_Exercise description:_ All lines in the data bearing the string "doctoral" should be identified and copied.

_Excerpted data:_
- Opening Delimiter -

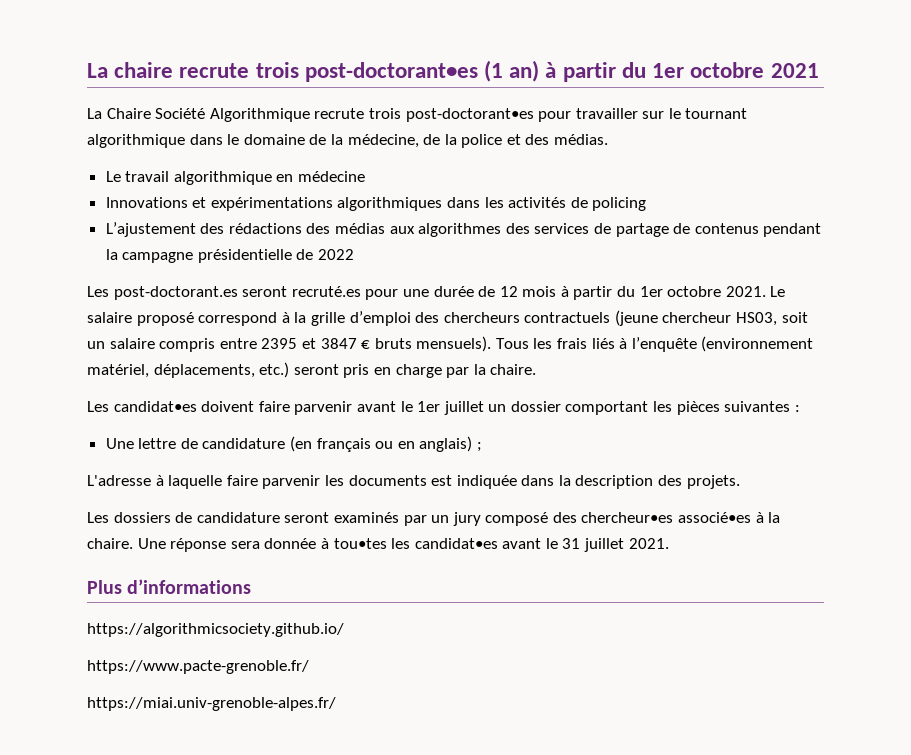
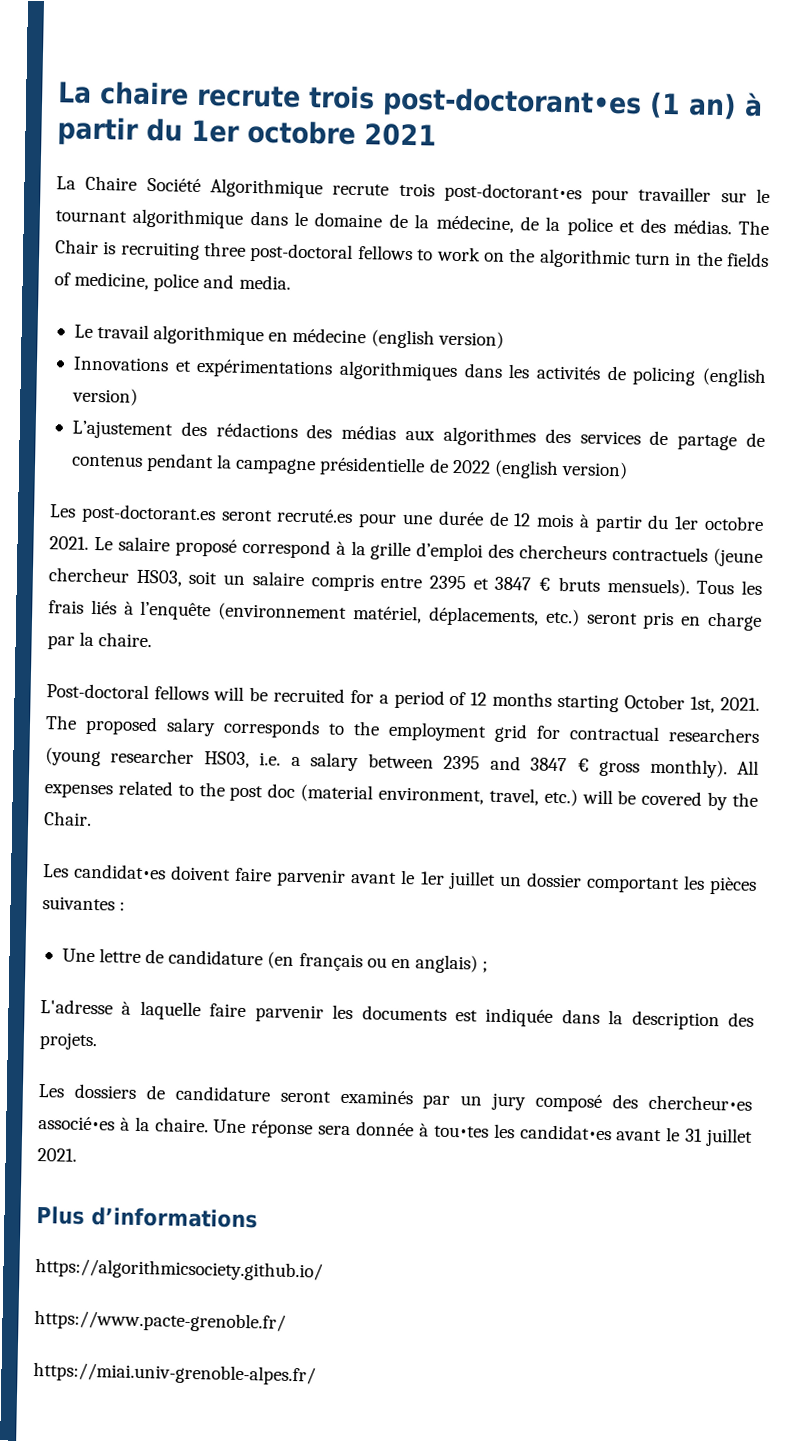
(609, 139) none -> [738,220,769,235] [55,239,769,269] [54,271,291,292] The Chair is recruiting three post-doctoral fellows to work on the algorithmic turn in the fields of medicine, police and media.
(366, 176) none -> [370,329,504,349] (english version)
(647, 204) none -> [702,367,768,387] [71,387,138,406] (english version)
(355, 254) none -> [493,459,628,480] (english version)
(537, 369) none -> [46,683,761,714] [45,715,760,743] [45,747,759,779] [44,780,759,811] [44,811,92,826] // Post-doctoral fellows will be recruited for a period of 12 months starting October 1st, 2021. The proposed salary corresponds to the employment grid for contractual researchers (young researcher HS03, i.e. a salary between 2395 and 3847 € gross monthly). All expenses related to the post doc (material environment, travel, etc.) will be covered by the Chair.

- Closing Delimiter -

_Exercise solution:_
(609, 139) none -> [738,220,769,235] [55,239,769,269] [54,271,291,292] The Chair is recruiting three post-doctoral fellows to work on the algorithmic turn in the fields of medicine, police and media.
(537, 369) none -> [46,683,761,714] [45,715,760,743] [45,747,759,779] [44,780,759,811] [44,811,92,826] // Post-doctoral fellows will be recruited for a period of 12 months starting October 1st, 2021. The proposed salary corresponds to the employment grid for contractual researchers (young researcher HS03, i.e. a salary between 2395 and 3847 € gross monthly). All expenses related to the post doc (material environment, travel, etc.) will be covered by the Chair.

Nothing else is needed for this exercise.